[Collected data entries]
+---+
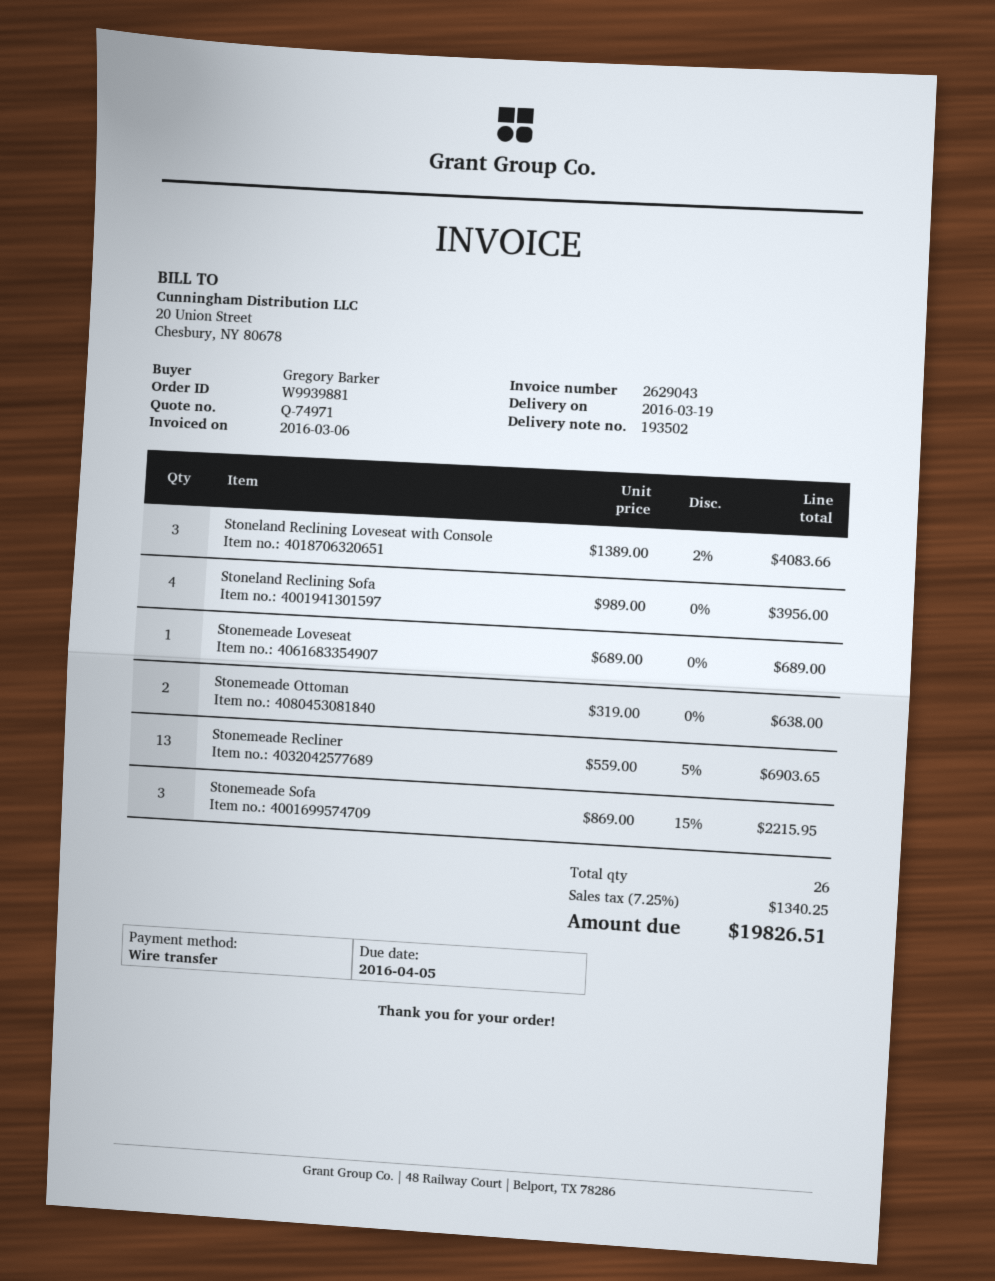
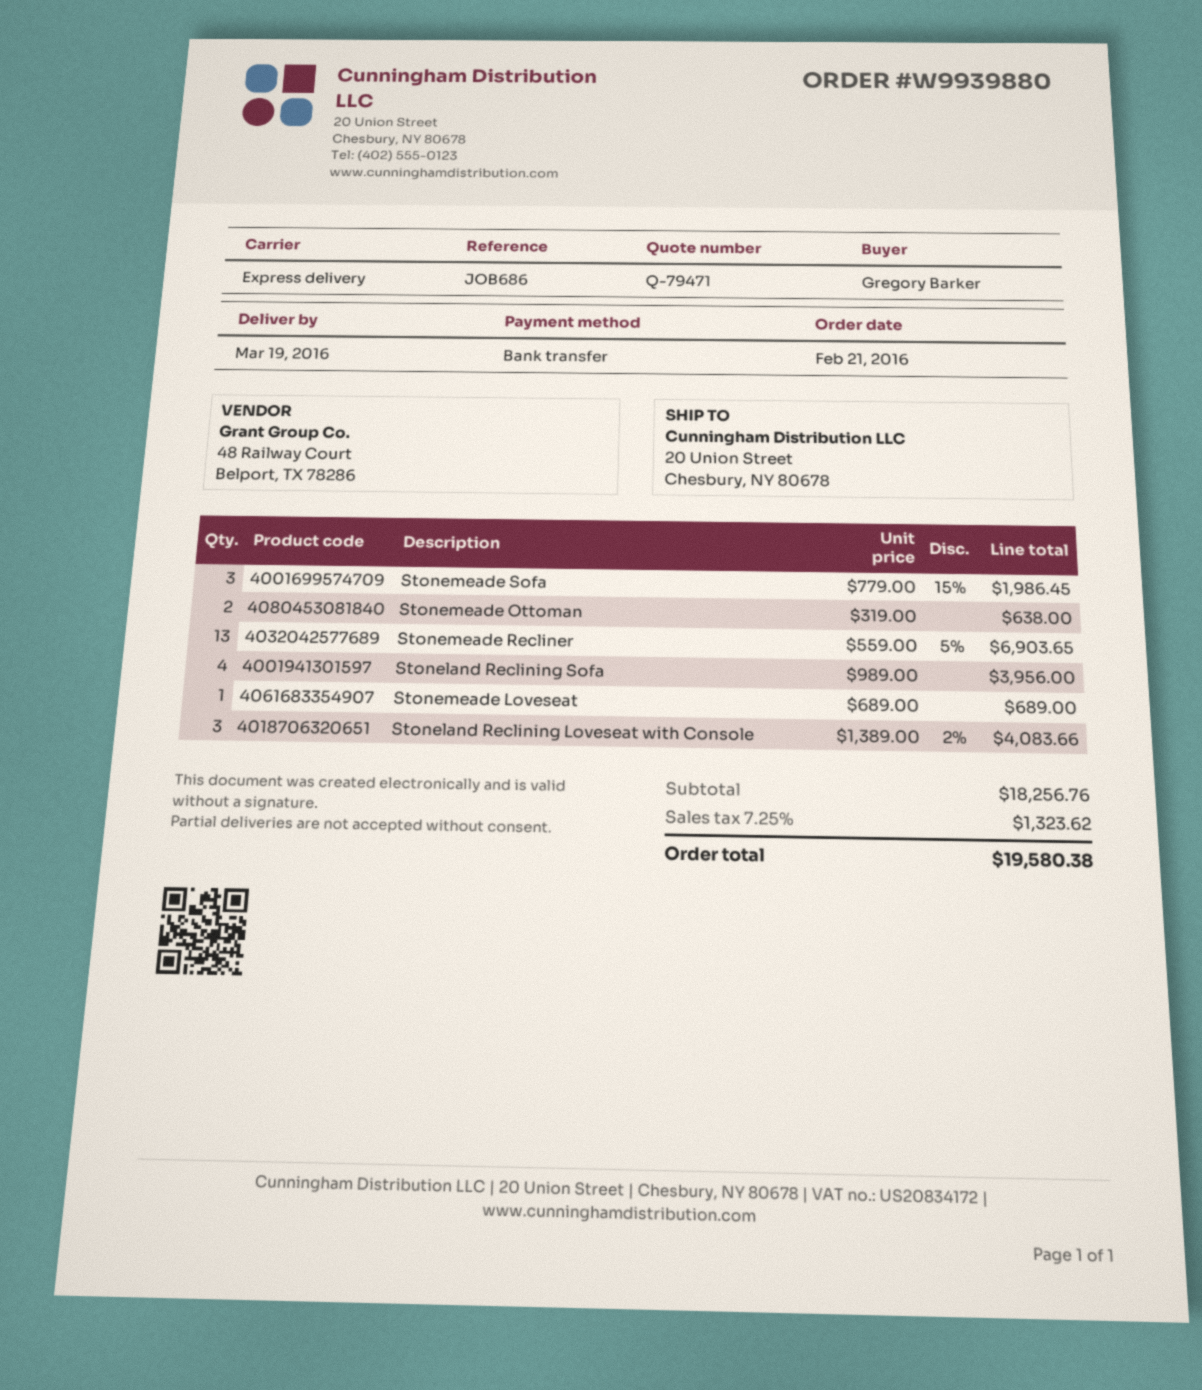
quote number: Q-74971 -> Q-79471
order number: W9939881 -> W9939880
Stonemeade Sofa: 3 x 869.00 - 15% = 2215.95 -> 3 x 779.00 - 15% = 1986.45
tax: 7.25% = 1340.25 -> 7.25% = 1323.62
total: 19826.51 -> 19580.38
+---+
» HOW TO COMPLETE THIS TASK
All of the lines above should be printed exactly, minus the pictures.

» RESPONSE AREA
quote number: Q-74971 -> Q-79471
order number: W9939881 -> W9939880
Stonemeade Sofa: 3 x 869.00 - 15% = 2215.95 -> 3 x 779.00 - 15% = 1986.45
tax: 7.25% = 1340.25 -> 7.25% = 1323.62
total: 19826.51 -> 19580.38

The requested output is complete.